### Description of the task:
Scan the listing below for the word "November", then copy each line that has it.

____ Data for this exercise

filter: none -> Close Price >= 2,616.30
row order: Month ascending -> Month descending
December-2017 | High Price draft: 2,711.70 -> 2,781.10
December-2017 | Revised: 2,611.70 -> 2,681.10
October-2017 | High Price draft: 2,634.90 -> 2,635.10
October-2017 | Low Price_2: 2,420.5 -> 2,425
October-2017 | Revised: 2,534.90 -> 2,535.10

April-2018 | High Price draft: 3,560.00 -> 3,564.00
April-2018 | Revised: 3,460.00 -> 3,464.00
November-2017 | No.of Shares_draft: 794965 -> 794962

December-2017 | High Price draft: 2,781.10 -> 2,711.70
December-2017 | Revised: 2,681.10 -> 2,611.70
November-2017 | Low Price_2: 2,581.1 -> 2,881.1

________
____ Data for this exercise

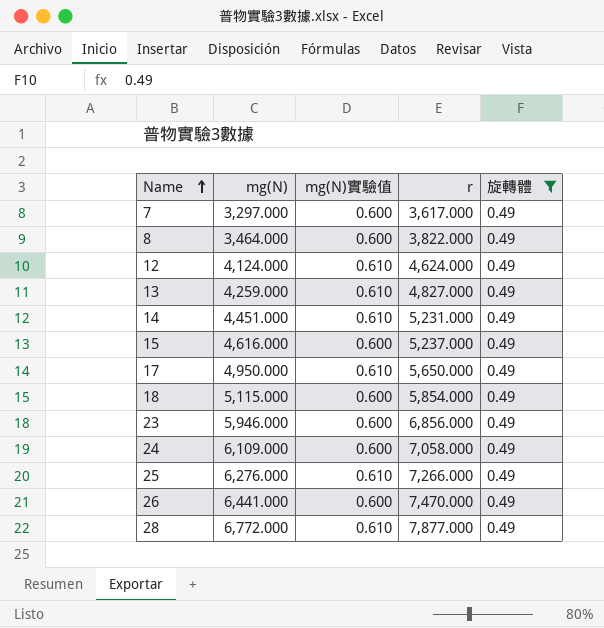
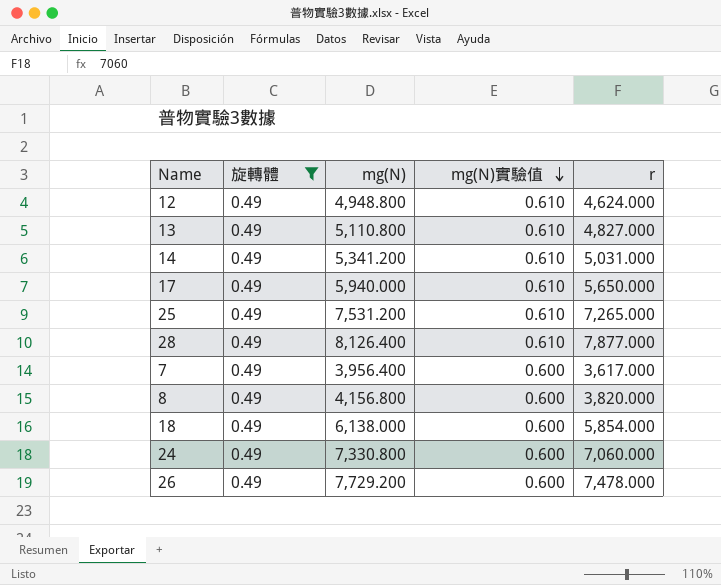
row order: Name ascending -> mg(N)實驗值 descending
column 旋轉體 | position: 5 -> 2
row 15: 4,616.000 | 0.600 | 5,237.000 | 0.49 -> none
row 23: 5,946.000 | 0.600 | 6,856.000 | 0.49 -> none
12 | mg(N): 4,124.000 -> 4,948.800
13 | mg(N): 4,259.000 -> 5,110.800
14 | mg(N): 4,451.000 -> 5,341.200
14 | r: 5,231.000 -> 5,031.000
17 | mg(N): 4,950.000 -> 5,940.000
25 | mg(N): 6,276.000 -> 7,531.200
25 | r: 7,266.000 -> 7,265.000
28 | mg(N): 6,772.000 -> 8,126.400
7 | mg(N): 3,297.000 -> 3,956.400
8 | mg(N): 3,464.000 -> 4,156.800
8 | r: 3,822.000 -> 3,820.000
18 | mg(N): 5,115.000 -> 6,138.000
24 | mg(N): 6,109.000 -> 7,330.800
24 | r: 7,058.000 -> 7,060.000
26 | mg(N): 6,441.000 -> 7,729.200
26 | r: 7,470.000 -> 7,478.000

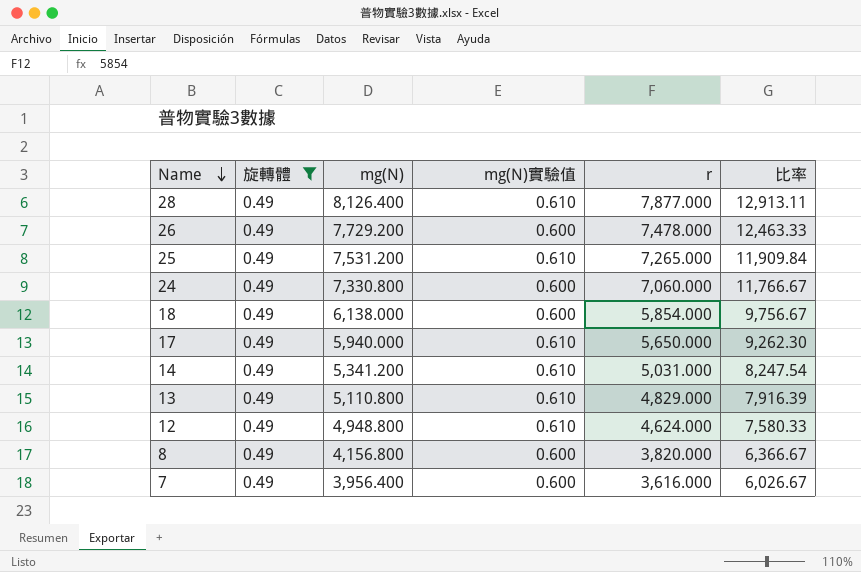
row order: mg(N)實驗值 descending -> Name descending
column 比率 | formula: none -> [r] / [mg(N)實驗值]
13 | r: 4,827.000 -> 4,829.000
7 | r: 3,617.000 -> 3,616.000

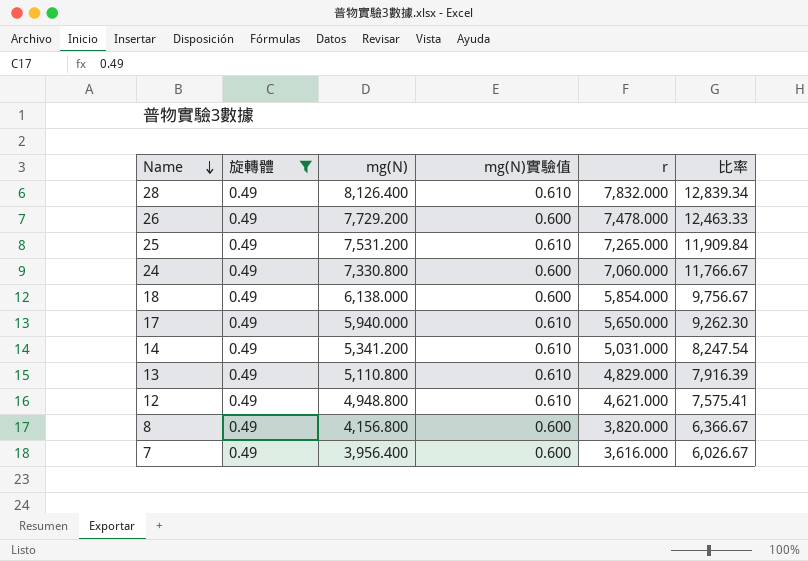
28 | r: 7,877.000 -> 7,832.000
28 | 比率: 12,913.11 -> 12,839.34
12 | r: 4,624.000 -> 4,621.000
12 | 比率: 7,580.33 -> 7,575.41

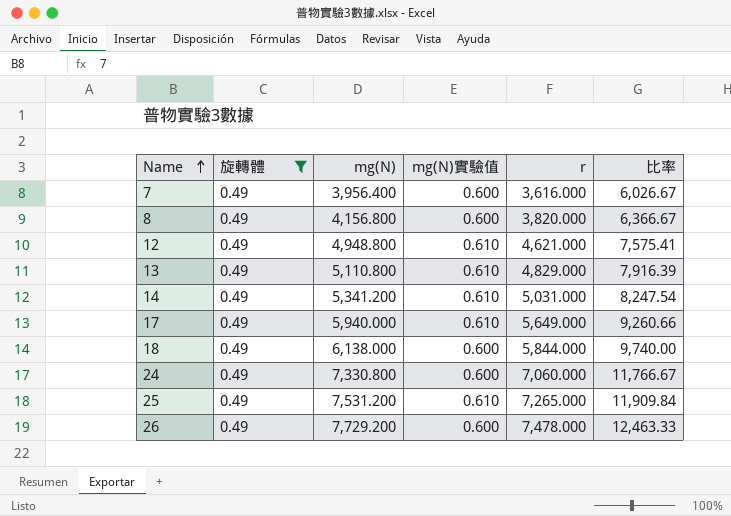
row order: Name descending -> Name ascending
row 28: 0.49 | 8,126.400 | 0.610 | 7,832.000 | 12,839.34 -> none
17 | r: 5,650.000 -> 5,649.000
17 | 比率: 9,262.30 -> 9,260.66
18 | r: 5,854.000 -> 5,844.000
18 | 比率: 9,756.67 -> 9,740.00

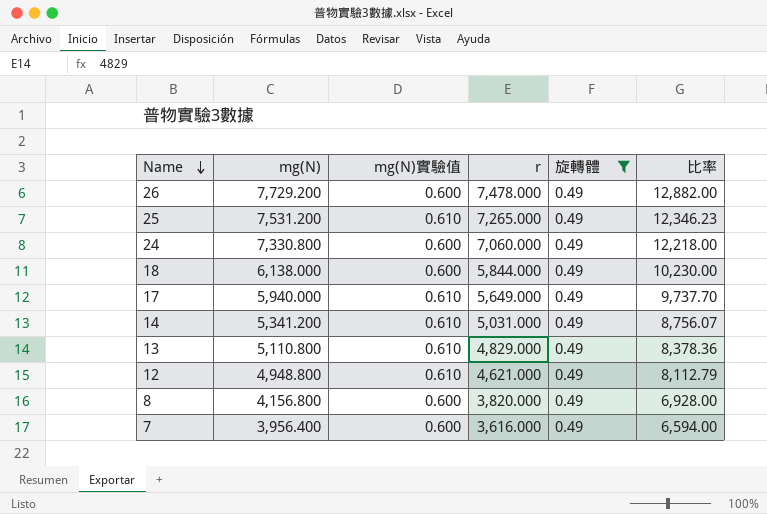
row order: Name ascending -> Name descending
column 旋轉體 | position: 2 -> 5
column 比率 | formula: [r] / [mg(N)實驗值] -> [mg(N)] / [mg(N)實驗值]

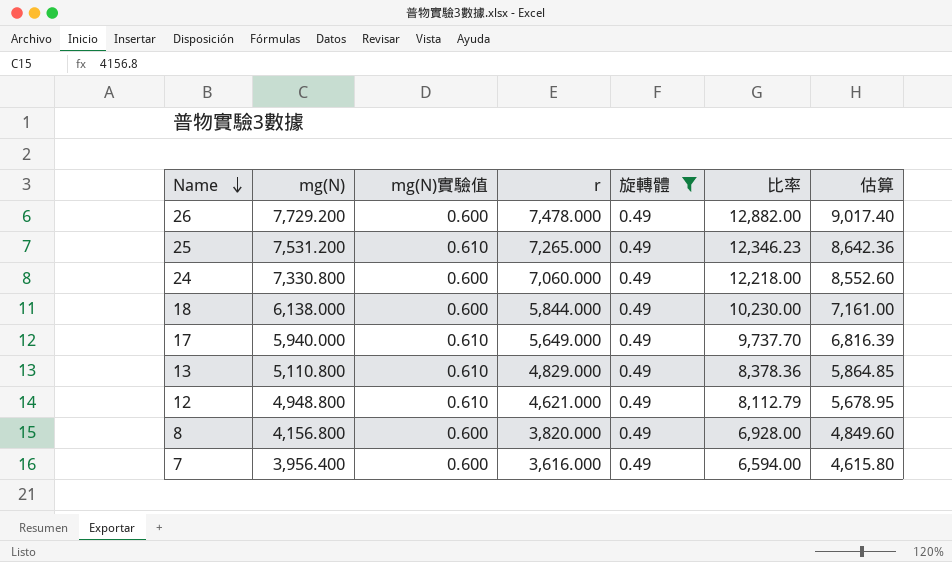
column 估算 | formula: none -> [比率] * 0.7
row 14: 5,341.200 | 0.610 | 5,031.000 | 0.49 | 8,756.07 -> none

________

### Answer space:
November-2017 | No.of Shares_draft: 794965 -> 794962
November-2017 | Low Price_2: 2,581.1 -> 2,881.1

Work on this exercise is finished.